Commercial Fireproofing Cost: What to Expect Per Square Foot

Commercial fireproofing installed on structural steel costs between $5 and $35 or more per square foot, depending on the product system, fire rating, steel complexity, and project conditions. That range is wide because the variables behind it are real, and every project lands in a different spot. If you are a general contractor, building owner, or facility manager trying to budget a fireproofing scope, this guide explains what actually determines where your project falls in that range, what a fireproofing estimate covers, and what cost factors most GCs underestimate.
TLDR: Standard cementitious SFRM for concealed steel costs $5 to $9 per square foot installed. Medium density SFRM for exposed or exterior steel runs $7 to $12. High density SFRM for UL 1709 hydrocarbon applications ranges from $10 to $22 or more. Intumescent coatings range from $6 to $35 or more depending on type. Six cost drivers determine where your project lands: product specification, fire rating hours, deck height, steel complexity, MEP sequencing, and climate.
The per-square-foot ranges you find online for fireproofing are all technically correct and completely useless for budgeting your specific project. A residential cost aggregator will tell you fireproofing costs $2 to $4 per square foot. That figure applies to small-scale residential spray, not commercial SFRM on structural steel. A general estimating site will say $5 to $20. That is closer, but without explaining why the number moves within that range, it gives you nothing to work with at bid time.
After 20-plus years of estimating and applying spray-applied fireproofing on commercial and industrial steel across Texas, Kansas, and Oklahoma, I can tell you that every fireproofing number comes down to six variables. Understand those six, and you can anticipate your project cost before you ever see a formal bid.
Why the Cost Range Is So Wide: Six Drivers That Determine Your Price
1. Product Specification: The Biggest Variable
The product specified on your project is the single largest cost driver. Standard commercial-density cementitious SFRM (products like CAFCO 300 or CAFCO BLAZE-SHIELD II at 15 pcf) is the baseline product for concealed steel in standard commercial construction. High-density products for UL 1709 hydrocarbon fire ratings run at 40 to 55 pcf, requiring more material per unit area, thicker application, and more time. The product specification alone can move the installed cost by 2x or more.
This is not negotiable. The product is determined by the UL Design Assembly referenced in the construction documents, which is tied to the fire-resistance rating required by IBC Table 601 for the building’s construction type. Understanding how IBC Table 601 fire resistance ratings connect to your construction type is the first step in anticipating your fireproofing cost.

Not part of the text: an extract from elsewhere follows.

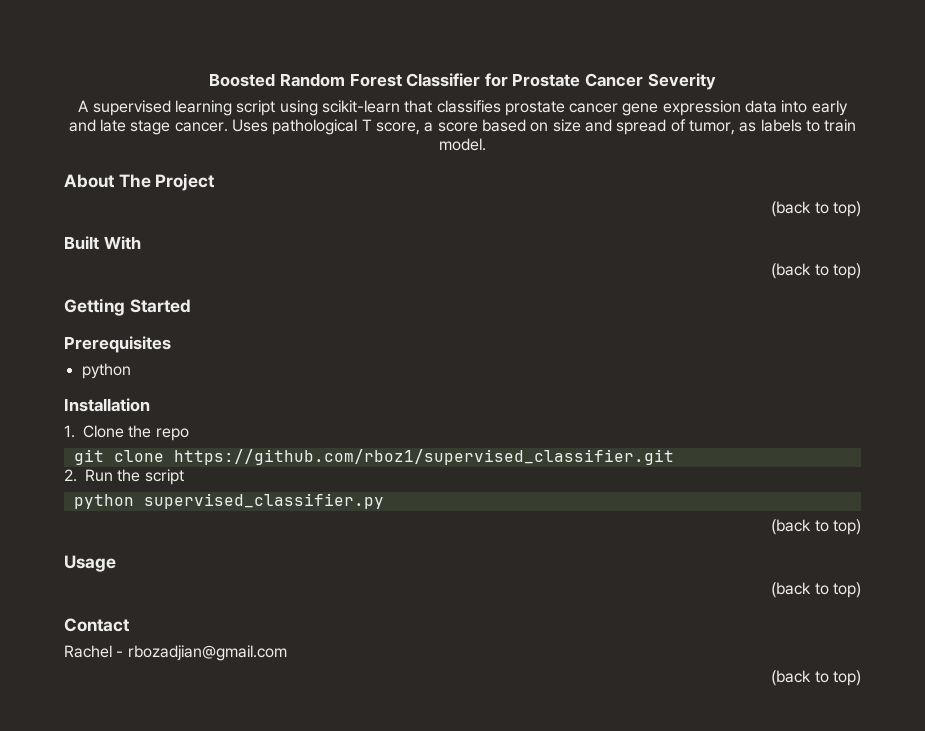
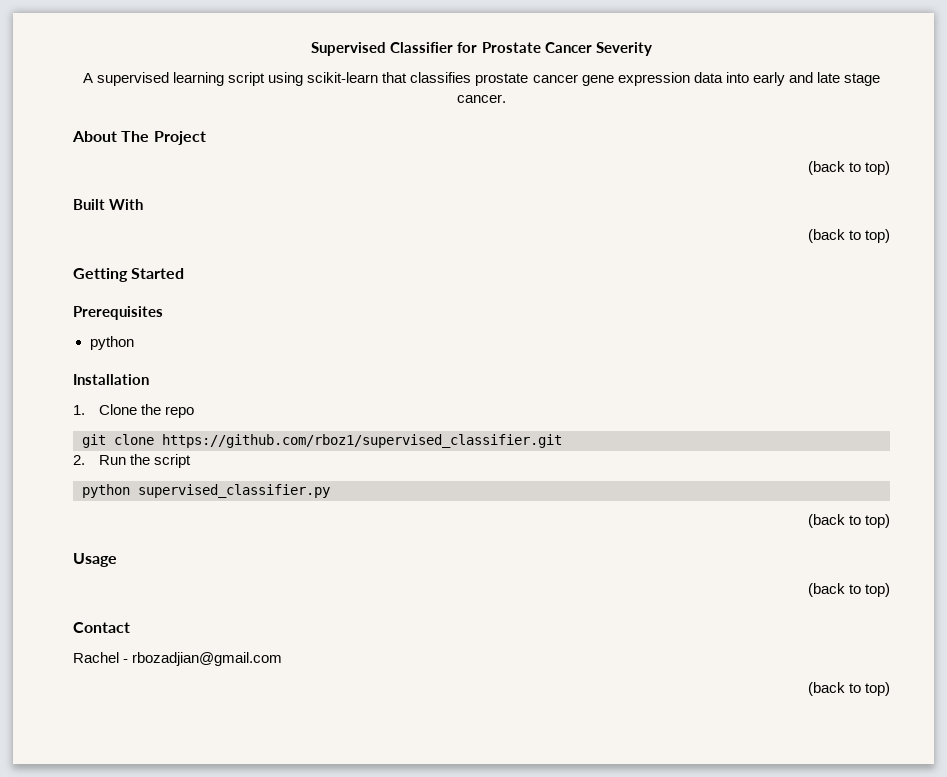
- Boosted Random Forest Classifier for Prostate Cancer Severity
+ Supervised Classifier for Prostate Cancer Severity
- Uses pathological T score, a score based on size and spread of tumor, as labels to train model.

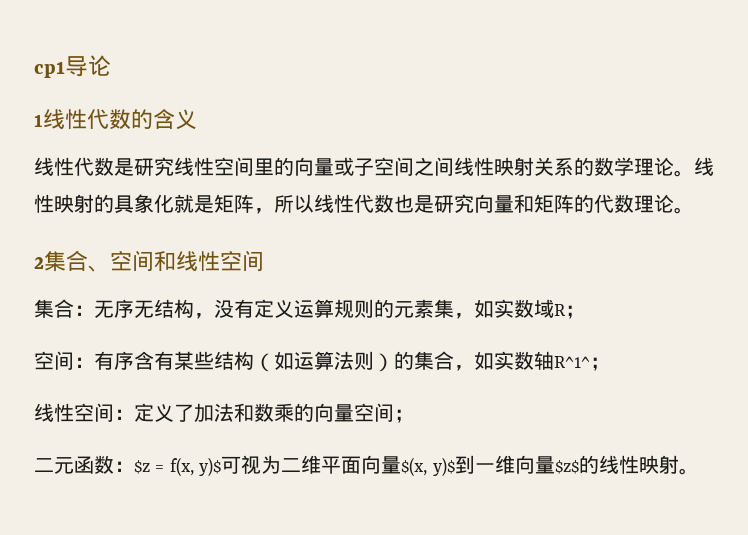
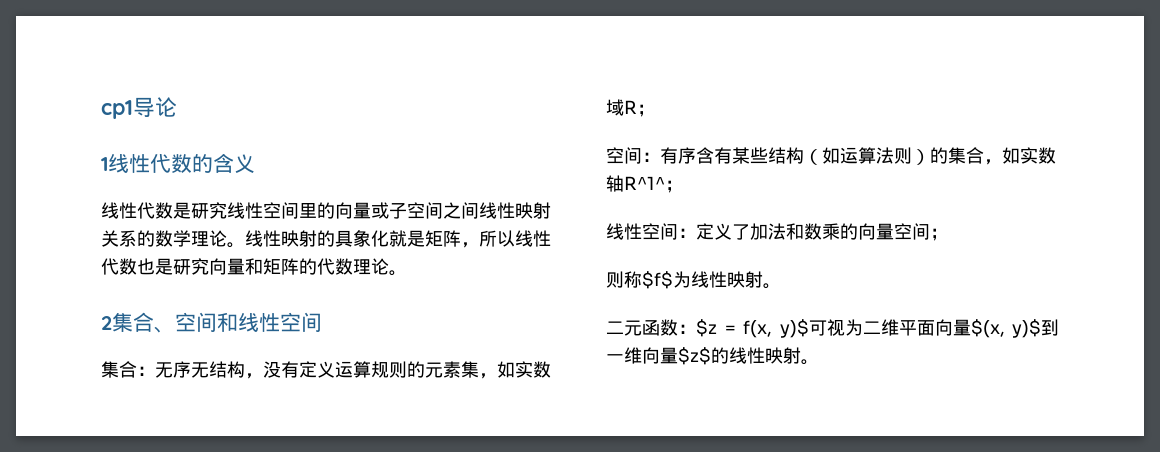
+ 则称$f$为线性映射。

2. Fire Rating Required: Hours Equal Thickness, and Thickness Equals Cost
SFRM is applied to achieve a specific thickness, and that thickness is determined by the required fire rating and the steel section’s W/D ratio (weight-to-heated-perimeter ratio). A 1-hour rating on a given beam requires less thickness than a 3-hour rating on the same beam. More thickness means more material and more labor time.
For commercial applications, SFRM thickness ranges from approximately 0.75 inches for a 1-hour rating to over 2 inches for 3-hour assemblies, depending on the steel section. The spec drives the number. The estimator reads the UL design to calculate the actual thickness requirements per steel section.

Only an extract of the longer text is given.